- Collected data

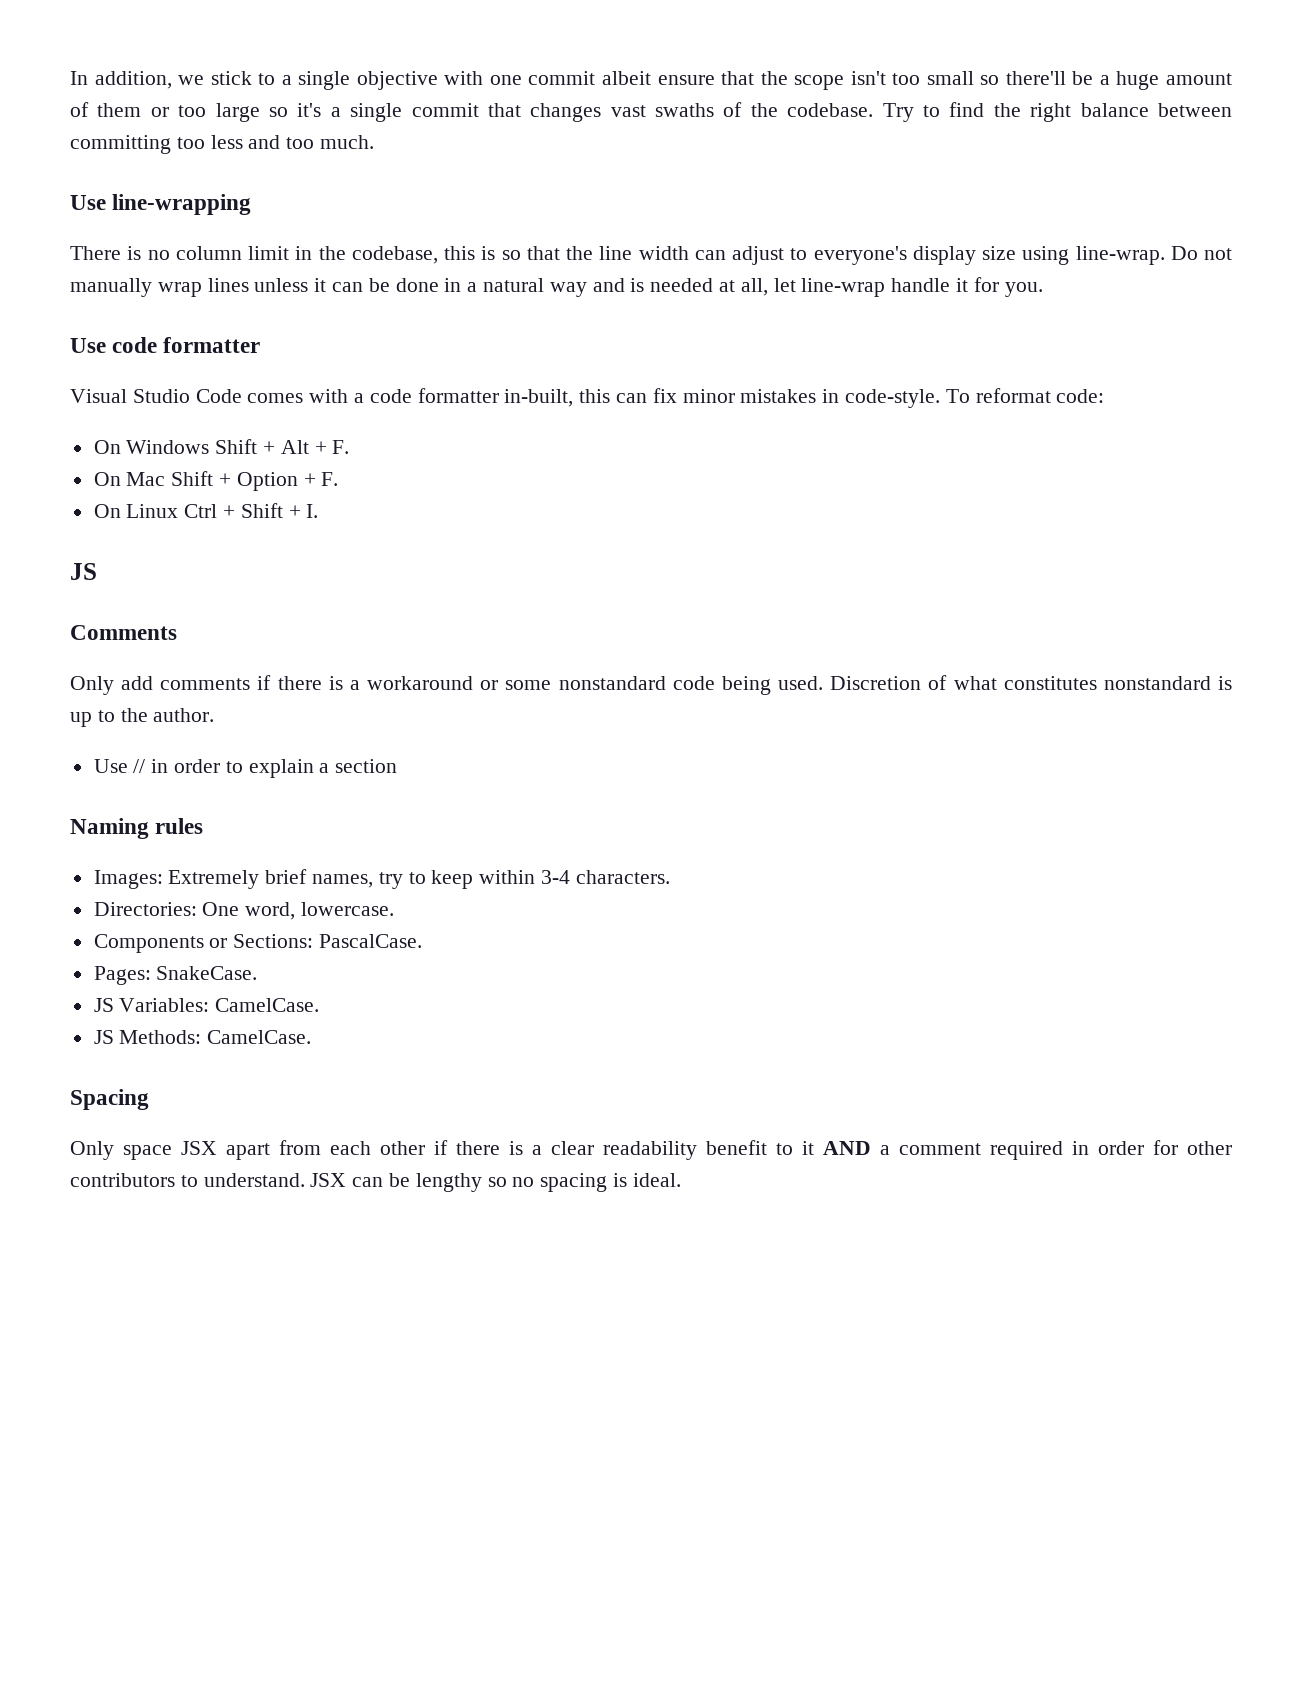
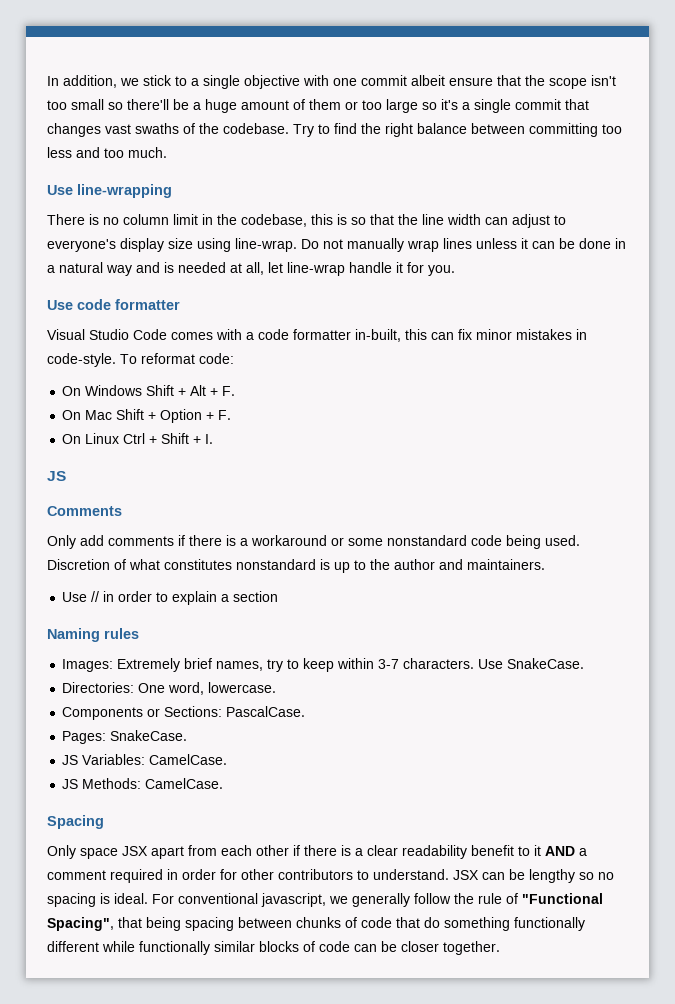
- Discretion of what constitutes nonstandard is up to the author.
+ Discretion of what constitutes nonstandard is up to the author and maintainers.
- Images: Extremely brief names, try to keep within 3-4 characters.
+ Images: Extremely brief names, try to keep within 3-7 characters. Use SnakeCase.
+ For conventional javascript, we generally follow the rule of "Functional Spacing", that being spacing between chunks of code that do something functionally different while functionally similar blocks of code can be closer together.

- About this exercise
What you write should match the entries exactly, except that the pictures are dropped.

- Answer below
- Discretion of what constitutes nonstandard is up to the author.
+ Discretion of what constitutes nonstandard is up to the author and maintainers.
- Images: Extremely brief names, try to keep within 3-4 characters.
+ Images: Extremely brief names, try to keep within 3-7 characters. Use SnakeCase.
+ For conventional javascript, we generally follow the rule of "Functional Spacing", that being spacing between chunks of code that do something functionally different while functionally similar blocks of code can be closer together.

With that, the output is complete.